**Exercise details**
Across the records, how many lines contain "shipping"? Answer with the number alone.

--

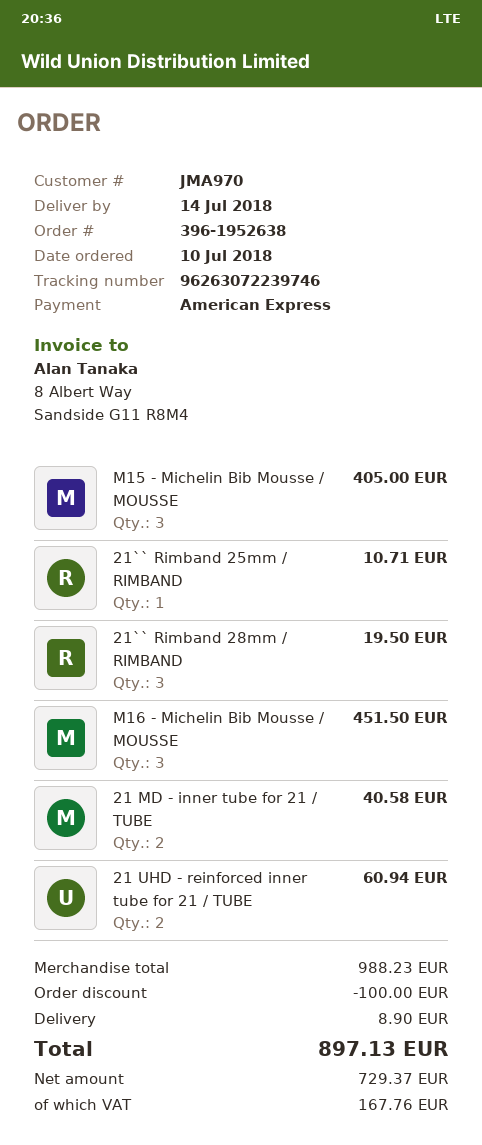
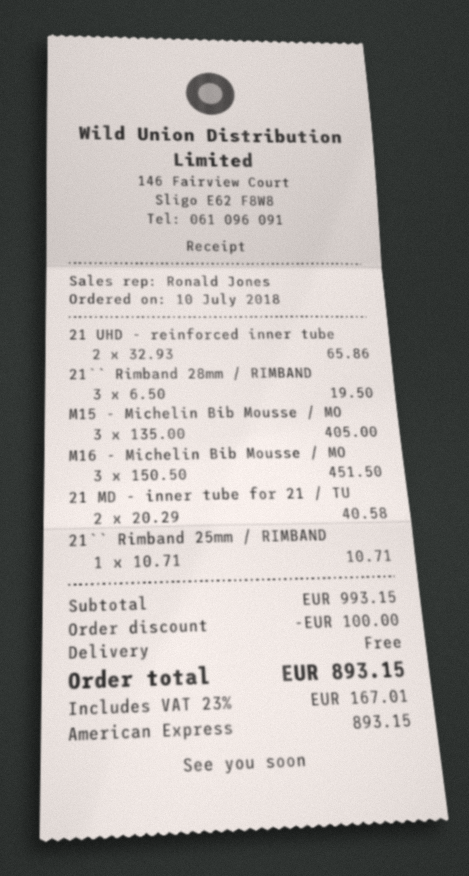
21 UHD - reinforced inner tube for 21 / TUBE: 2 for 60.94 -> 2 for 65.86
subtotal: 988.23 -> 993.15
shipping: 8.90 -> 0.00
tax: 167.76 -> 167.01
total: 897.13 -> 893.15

--

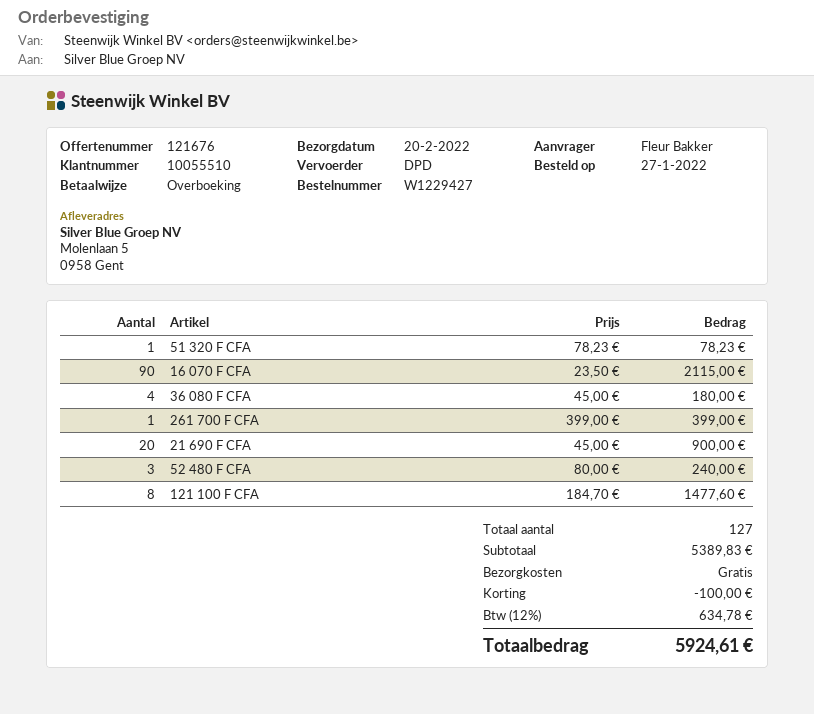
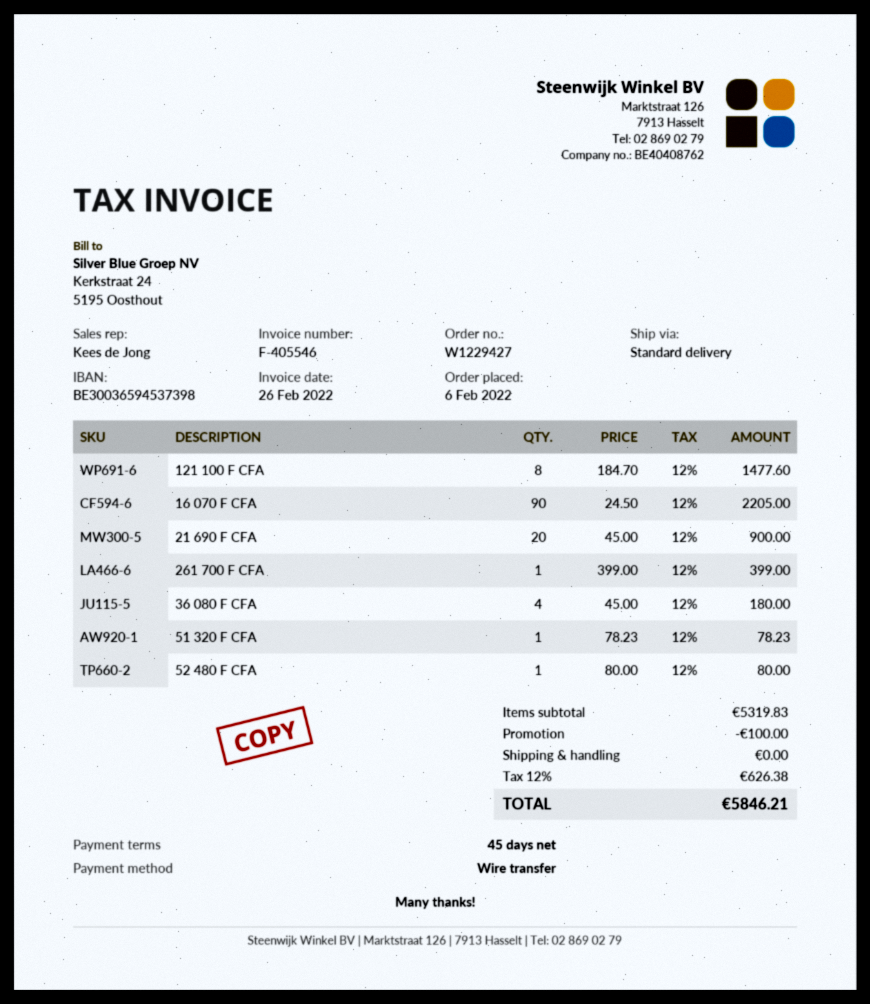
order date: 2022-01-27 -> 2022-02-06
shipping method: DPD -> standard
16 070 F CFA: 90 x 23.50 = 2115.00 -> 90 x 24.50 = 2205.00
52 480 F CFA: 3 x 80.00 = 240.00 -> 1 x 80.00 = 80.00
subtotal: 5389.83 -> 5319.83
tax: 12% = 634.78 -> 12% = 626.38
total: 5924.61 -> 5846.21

--

**Worked solution**
2